▸ **What you should do**:
Please set down the data again exactly, minus the pictures.

········

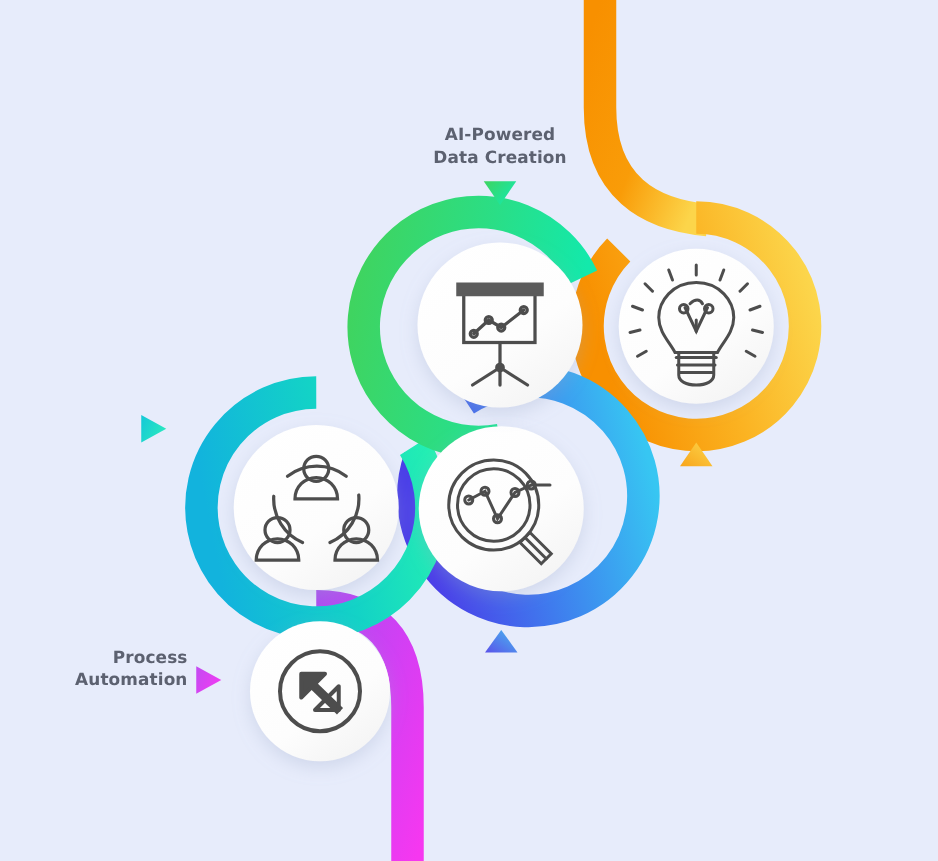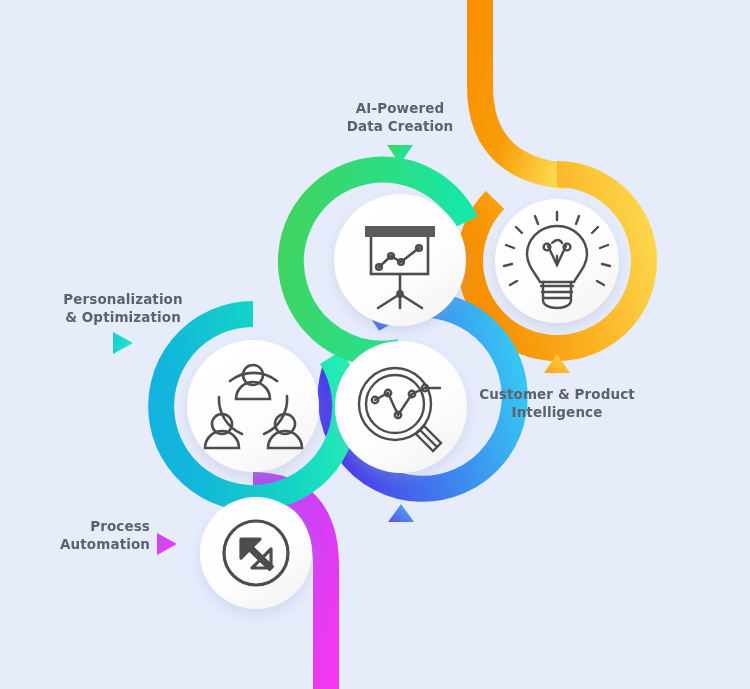--- a/index.html
+++ b/index.html
@@ -251,23 +251,19 @@
     <polygon points="387,145 413,145 400,164" fill="url(#mkGreen)"></polygon>
     <polygon points="557,354 570,373 544,373" fill="url(#mkOrange)"></polygon>
     <polygon points="113,332 133,343 113,354" fill="url(#mkCyan)"></polygon>
     <polygon points="401,504 414,522 388,522" fill="url(#mkBlue)"></polygon>
     <polygon points="157,533 177,544 157,555" fill="url(#mkMagenta)"></polygon>
   </svg>
 
   <div class="label" id="lbl-ai">AI-Powered
 Data Creation</div>
 
-  <div class="label" id="lbl-customer">Customer &amp; Product
-Intelligence</div>
-
-  <div class="label" id="lbl-personal">Personalization
-&amp; Optimization</div>
+
 
   <div class="label label-right" id="lbl-process">Process
 Automation</div>
 
 
 </div>
 
 </body></html>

········

▸ **Solution below**:
--- a/index.html
+++ b/index.html
@@ -251,23 +251,19 @@
     <polygon points="387,145 413,145 400,164" fill="url(#mkGreen)"></polygon>
     <polygon points="557,354 570,373 544,373" fill="url(#mkOrange)"></polygon>
     <polygon points="113,332 133,343 113,354" fill="url(#mkCyan)"></polygon>
     <polygon points="401,504 414,522 388,522" fill="url(#mkBlue)"></polygon>
     <polygon points="157,533 177,544 157,555" fill="url(#mkMagenta)"></polygon>
   </svg>
 
   <div class="label" id="lbl-ai">AI-Powered
 Data Creation</div>
 
-  <div class="label" id="lbl-customer">Customer &amp; Product
-Intelligence</div>
-
-  <div class="label" id="lbl-personal">Personalization
-&amp; Optimization</div>
+
 
   <div class="label label-right" id="lbl-process">Process
 Automation</div>
 
 
 </div>
 
 </body></html>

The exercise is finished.